No examination of Jewish history can escape a discussion of the two most significant events of the modem Jewish world, the Holocaust and the birth of the state of Israel. Yehuda Bauer, director of the Interational Center for Holocaust Studies at Yad Vashem and a world-renowned Holocaust scholar, examined the first and traced its connections to antisemitism today. He was emphatic in his statement that there is no meaning to the Holocaust; it was murder and the only meaning to murder is murder. While Prof. Bauer cautioned his audience not to view Jewish history as a history of persecution, he did warn that a holocaust could come again. Yet, he remains optimistic, suggesting that, despite the continued existence of antisemitism, for the first time in millennia there appears to be a chance to diminish and possibly eradicate the danger.

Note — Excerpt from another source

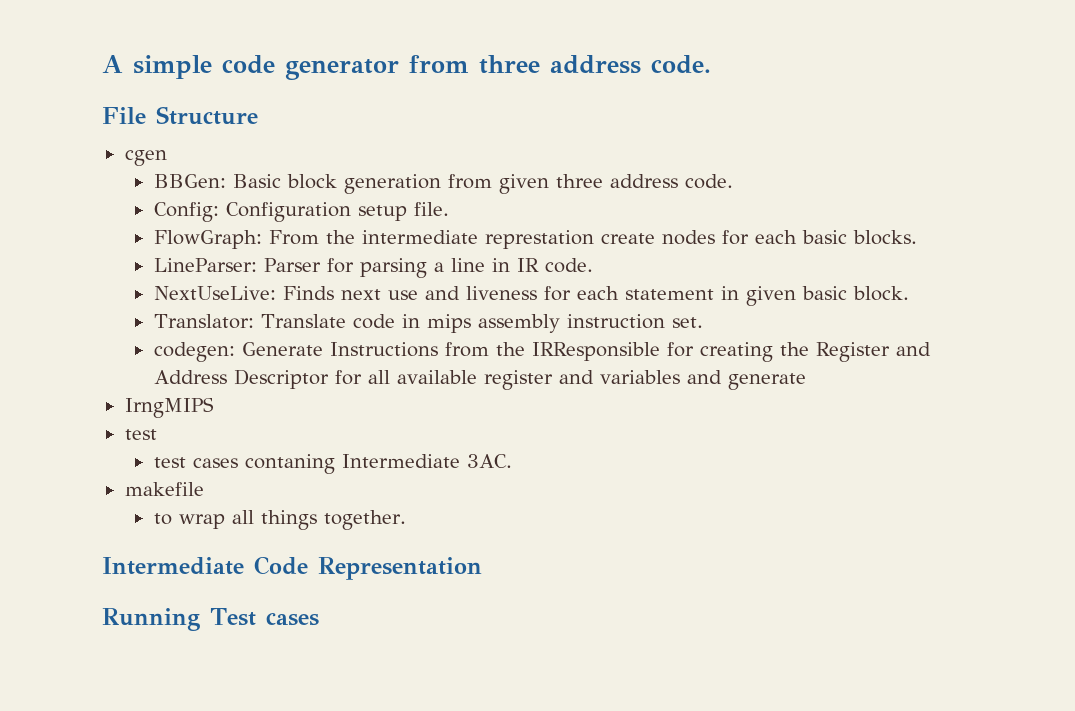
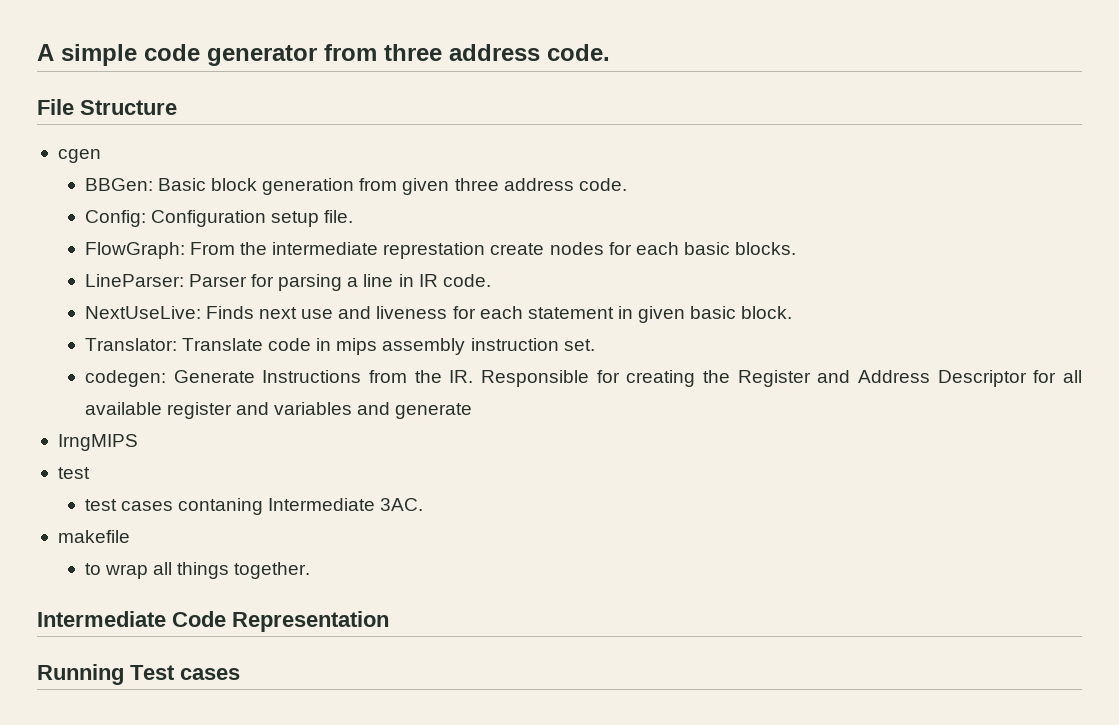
- codegen: Generate Instructions from the IRResponsible for creating the Register and Address Descriptor for all available register and variables and generate
+ codegen: Generate Instructions from the IR. Responsible for creating the Register and Address Descriptor for all available register and variables and generate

Derek Jonathan Penslar, a specialist in modem Jewish history and Zacks Professor of Jewish History at the University of Toronto, brought our journey through Jewish history to a close as he told the story of the rise of Zionism and the return of the Jewish people to Israel. Zionism was the rejection of the Diaspora and the unhealthy passivity it encouraged in the Jewish people. Viewing the Bible as a unifying national myth and glorifying Hebrew, the Zionists saw a return to Israel as the means for reawakening the glory and vitality of the Jewish people. With the founding of the Jewish state in 1948, the initial Zionist goals were realized. While some criticize Zionism as being militant and aggressive, others say it was reactive and defensive. The question today, growing out of this past, is not whether the force can be eliminated but how to control and limit it. Israel today is an advanced industrial state with a secular western outlook where Zionists continue to seek connections to the Jewish past, while addressing difficult issues (e.g., Arab terrorism and land for peace) unforeseen by the state’s founders.

Colloquium ’97 was the second in the series of biennial colloquia on critical issues in the Jewish world sponsored by the International Institute. ‘The International Institute is the educational arm of the International Federation of Secular Humanistic Jews, an umbrella organization that unites Secular Humanistic Jewish communities and organizations worldwide. It was hoped that bringing together Jewish scholars and authors with the faculty of the Institute would lead to fresh insights and new ways of approaching critical issues in the Jewish world.

As a conference, Colloquium ’97 was unique, focusing on the entire spectrum of Jewish story, rather than a single area. Bringing together scholars, each of whom addressed a different era of history, afforded participants an unusual opportunity to examine the inter-relationships of different periods of Jewish history. Both the presenters and the attendees expressed satisfaction with their experiences of the weekend: the stimulating dialogue, the challenging questions, and the insightful responses. Steven Zipperstein closed the colloquium as he opened it, suggesting that, as the barriers between Jewish groups becomes less pronounced through cooperative efforts such as the Colloquium, the quest for a true Jewish pluralism would be fulfilled.

The International Institute has collected some of the presentations of the speakers in this volume to enable readers to better consider and explore the ideas expressed during the weekend. We hope you will find the published talks interesting and provocative. Both audio- and videotapes of the presentations that will enable you to better share in the excitement of the Colloquium weekend also are available from the International Institute. Should you be tempted to further investigate the ideas expressed by the presenters, a list of suggested readings is included in the appendix of this volume.

Note: Readers might notice inconsistencies in the transliterations found in this volume. These are the result of preserving the individual preferences of the authors.